Quando inizio a toccare la tela e sentirla mia. “Tu sarai mia”, le dico ogni volta, e lei mi segue senza lottare. Poi a fine giornata ci abbracciamo e attendiamo un nuovo giorno.
6 – L’arte è ispirazione o applicazione?
L’arte è certamente ispirazione razionale. Tutto ciò che vediamo può diventare “materiale” pittorico. Razionale perché parte dalle cose reali. Nulla si inventa dal nulla. Tutto ciò che creiamo pittoricamente ha radici tangibili e lontane nel tempo.

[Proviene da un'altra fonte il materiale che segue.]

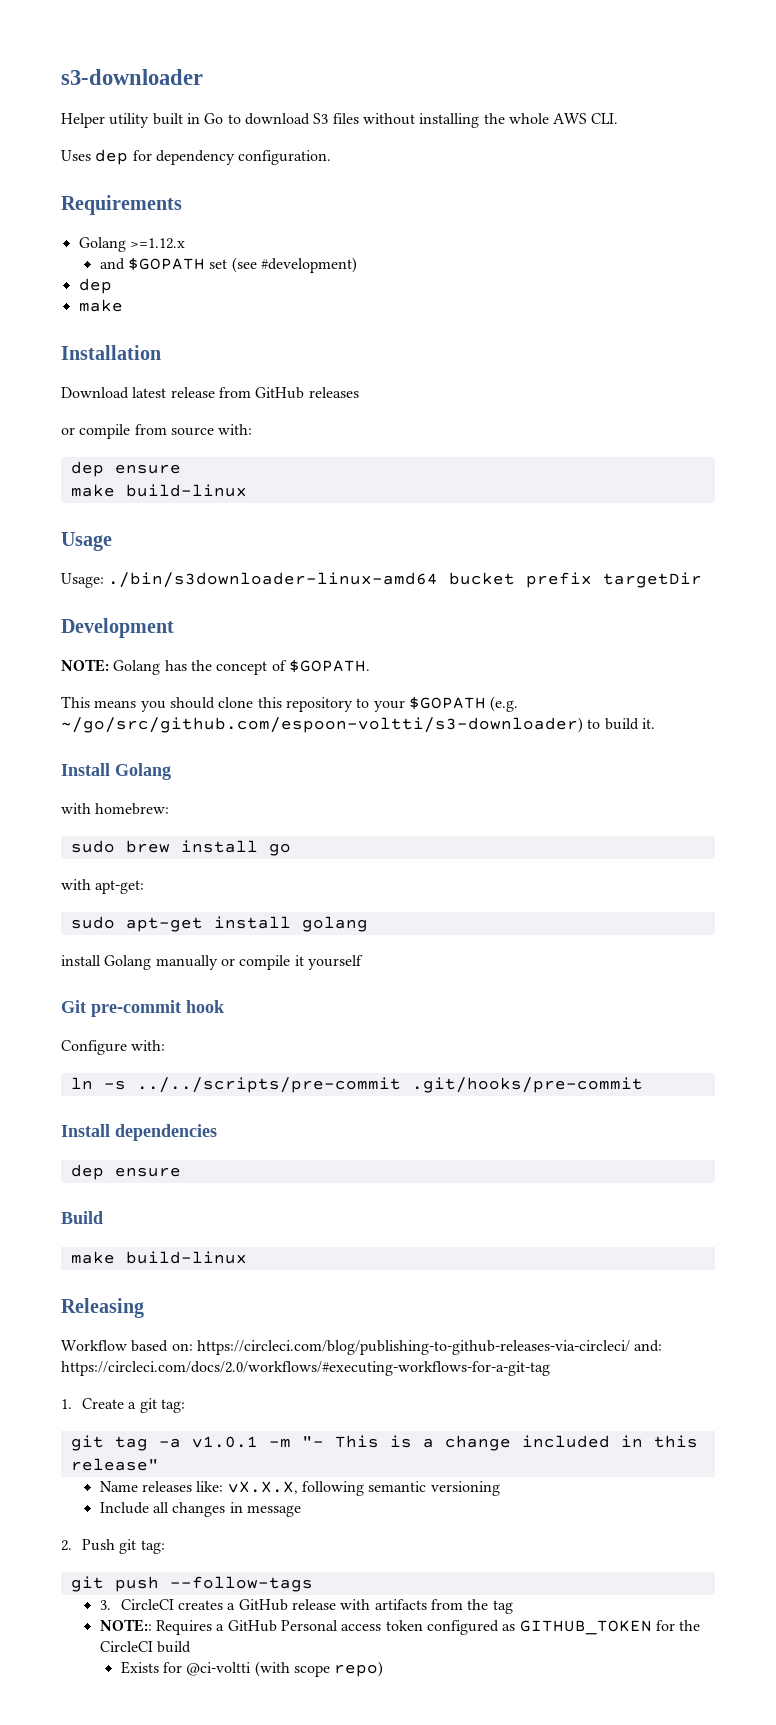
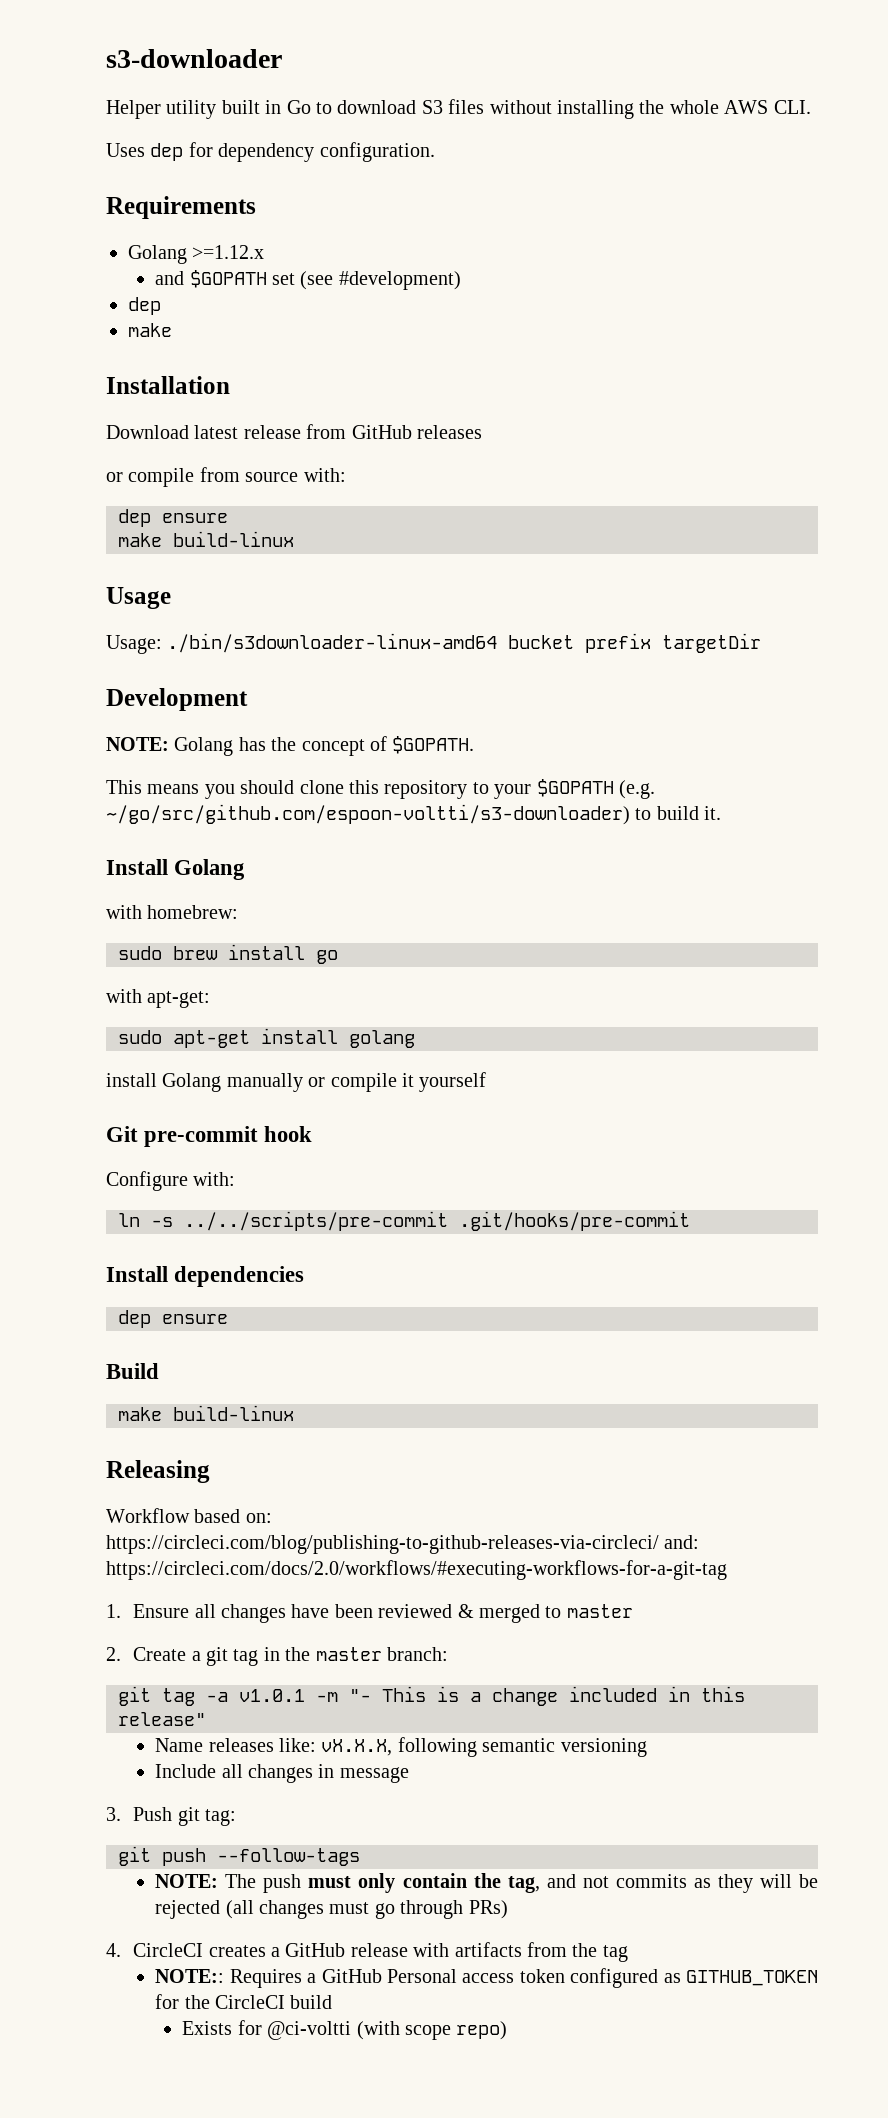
- 1. Create a git tag:
+ 1. Ensure all changes have been reviewed & merged to master
+ 2. Create a git tag in the master branch:
- 2. Push git tag:
+ 3. Push git tag:
- 3. CircleCI creates a GitHub release with artifacts from the tag
+ NOTE: The push must only contain the tag, and not commits as they will be rejected (all changes must go through PRs)
+ 4. CircleCI creates a GitHub release with artifacts from the tag

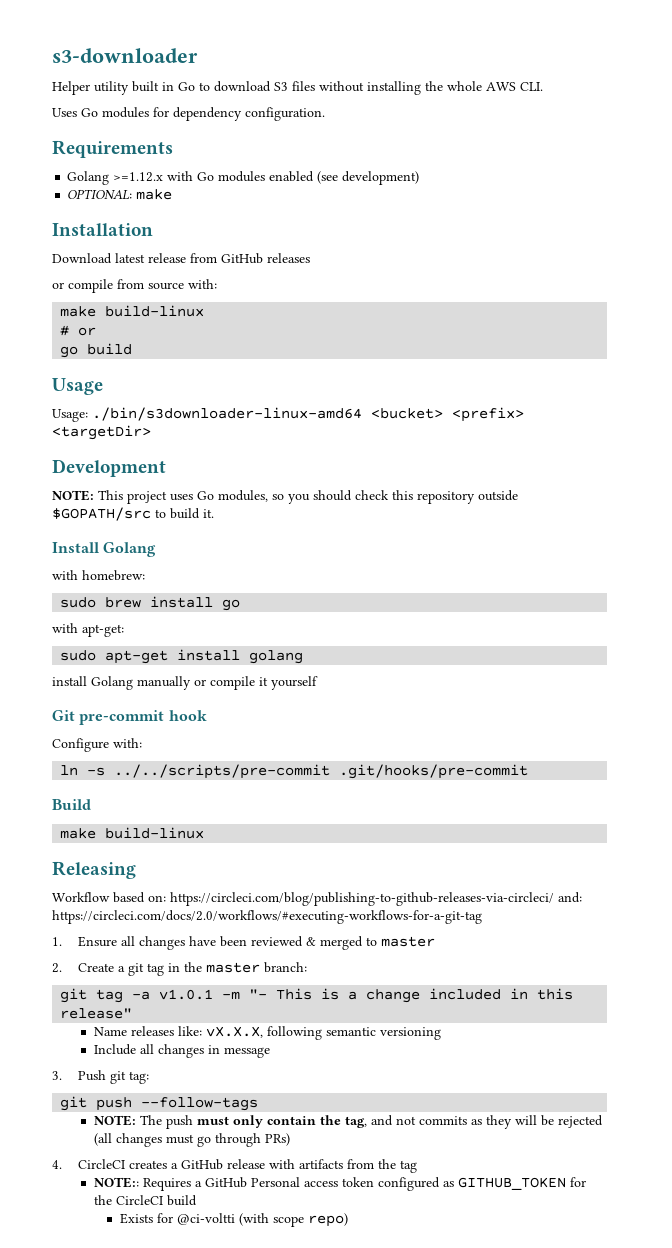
- Uses dep for dependency configuration.
+ Uses Go modules for dependency configuration.
- Golang >=1.12.x
- and $GOPATH set (see #development)
- dep
- make
+ Golang >=1.12.x with Go modules enabled (see development)
+ OPTIONAL: make
  or compile from source with:
- dep ensure
  make build-linux
+ # or
+ go build
- Usage: ./bin/s3downloader-linux-amd64 bucket prefix targetDir
+ Usage: ./bin/s3downloader-linux-amd64 <bucket> <prefix> <targetDir>
- NOTE: Golang has the concept of $GOPATH.
- This means you should clone this repository to your $GOPATH (e.g. ~/go/src/github.com/espoon-voltti/s3-downloader) to build it.
+ NOTE: This project uses Go modules, so you should check this repository outside $GOPATH/src to build it.
- Install dependencies
- dep ensure

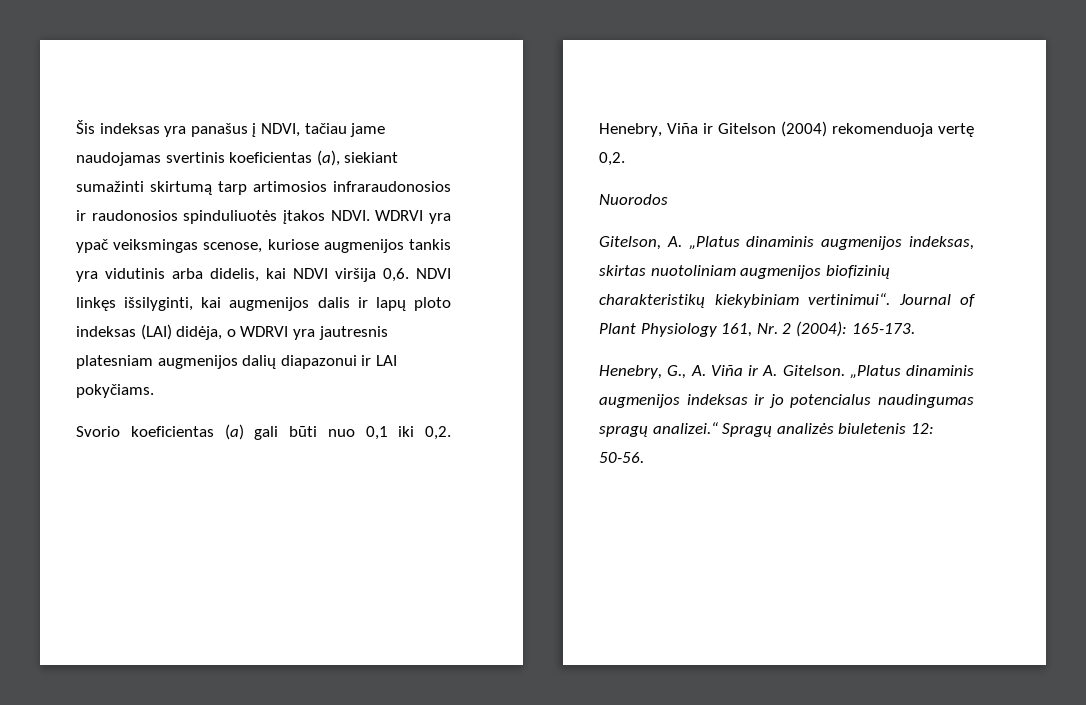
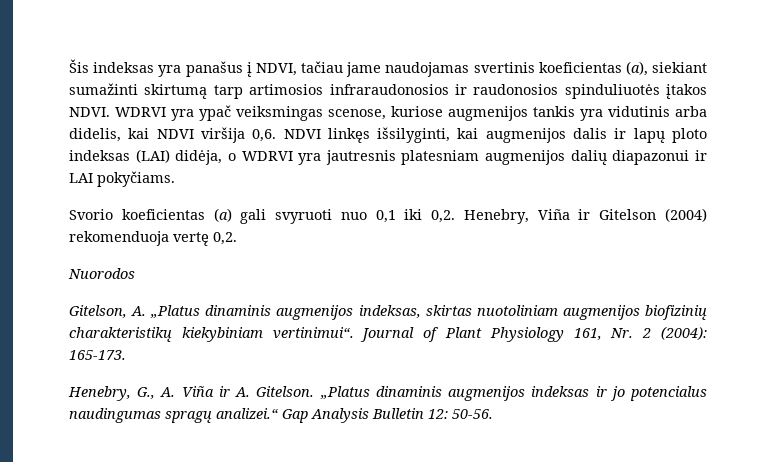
- Svorio koeficientas (a) gali būti nuo 0,1 iki 0,2.
+ Svorio koeficientas (a) gali svyruoti nuo 0,1 iki 0,2.
- „Platus dinaminis augmenijos indeksas ir jo potencialus naudingumas spragų analizei.“ Spragų analizės biuletenis 12: 50-56.
+ „Platus dinaminis augmenijos indeksas ir jo potencialus naudingumas spragų analizei.“ Gap Analysis Bulletin 12: 50-56.

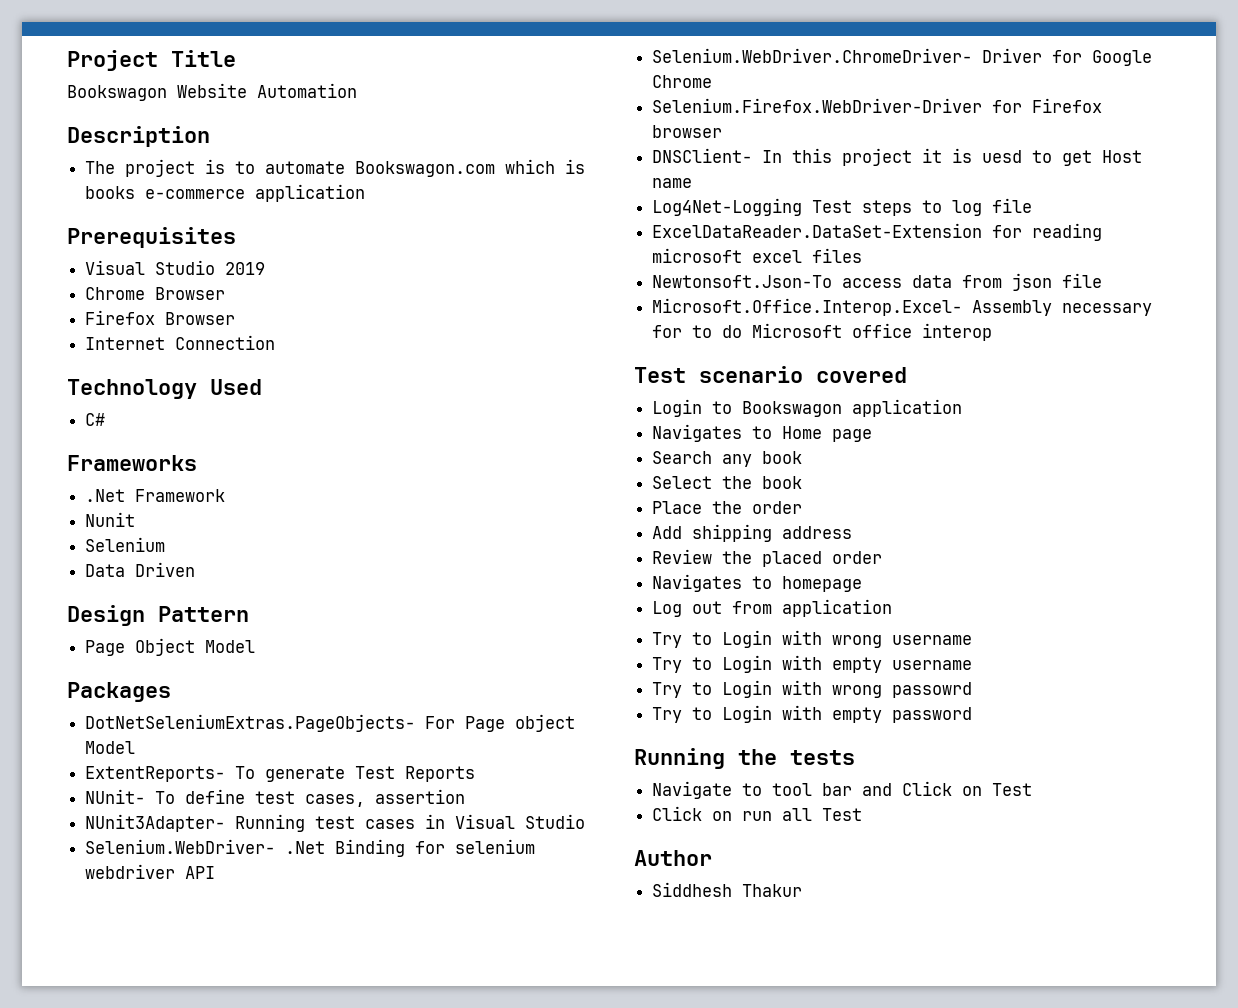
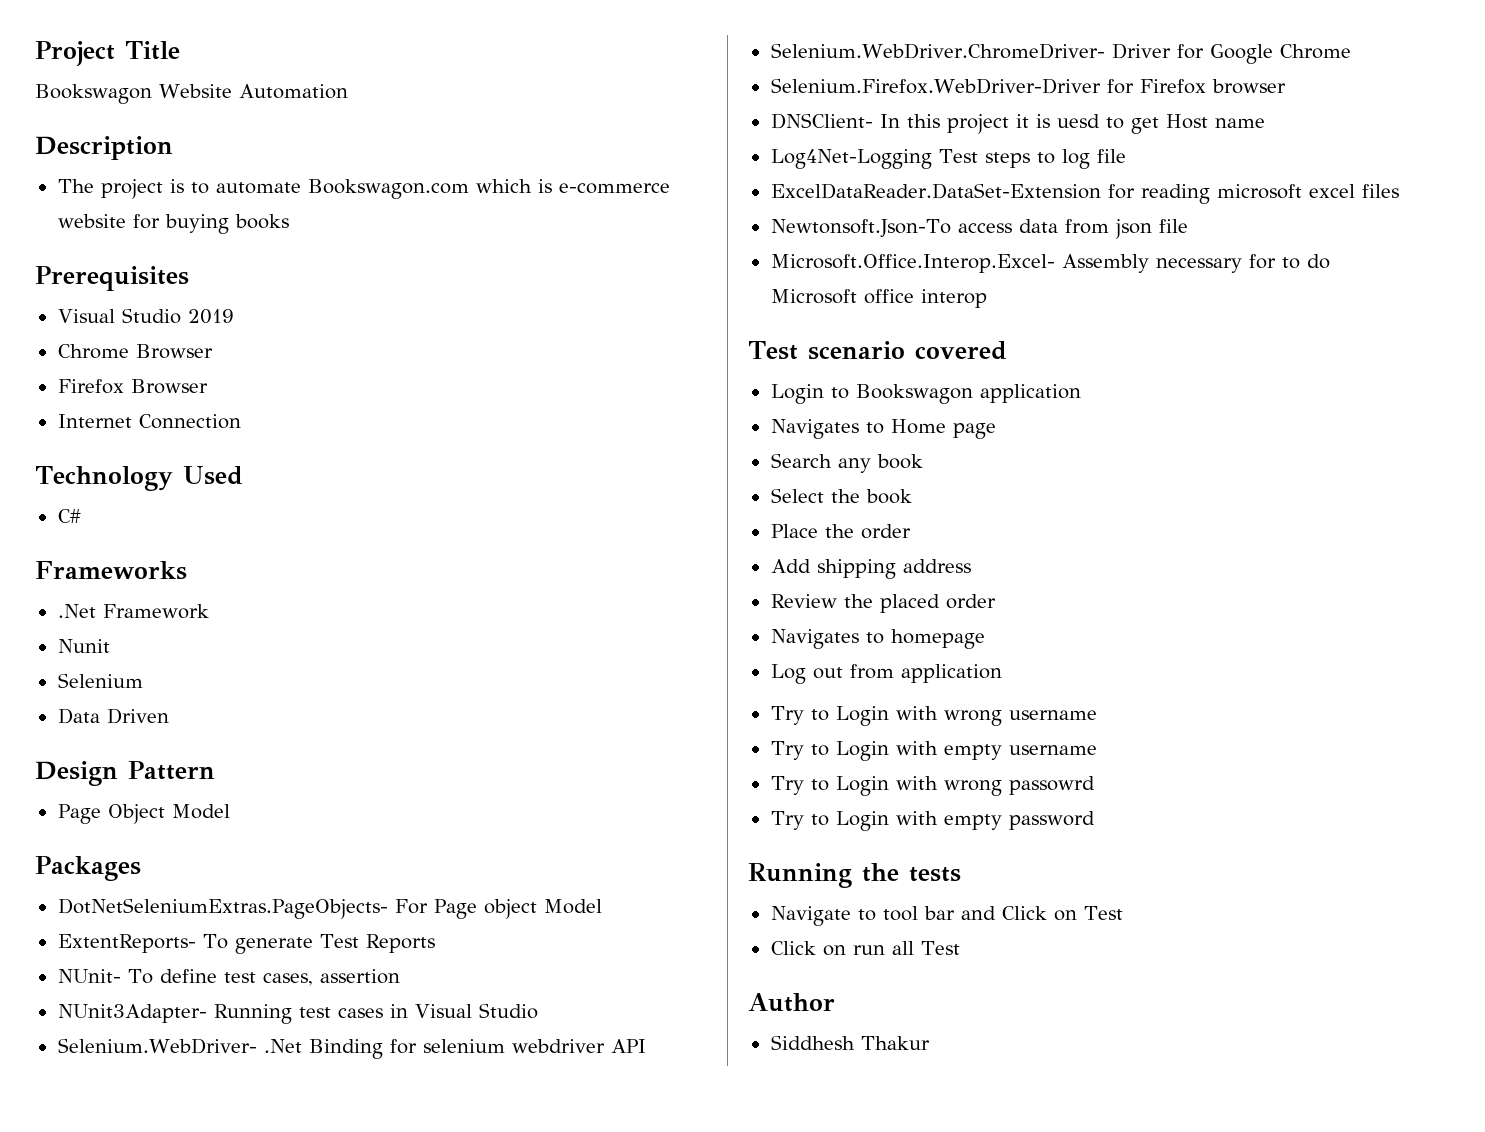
- The project is to automate Bookswagon.com which is books e-commerce application
+ The project is to automate Bookswagon.com which is e-commerce website for buying books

7 – Chi eri nella tua vita precedente?
Sicuramente un regista. Il mio regista per eccellenza: François Truffaut. Grande poeta dell’amore come disagio e follia, capace di raccontare i pozzi profondi e bui delle relazioni.
8 – Tre qualità che non possono mancare all’artista del Terzo Millennio.
Intelligenza intuitiva, management, qualità.
9 – Il sogno che non hai ancora realizzato.
Vivere del mio lavoro senza ansie su come affrontare la vita pratica. Poi acquistare uno studio a Milano, città che amo profondamente.
10 – La bellezza salverà il mondo?
Sì, decisamente. Il recupero della bellezza, quasi perduta, è il dovere di ogni artista. Oltre le regole soffocanti del mercato e della visibilità.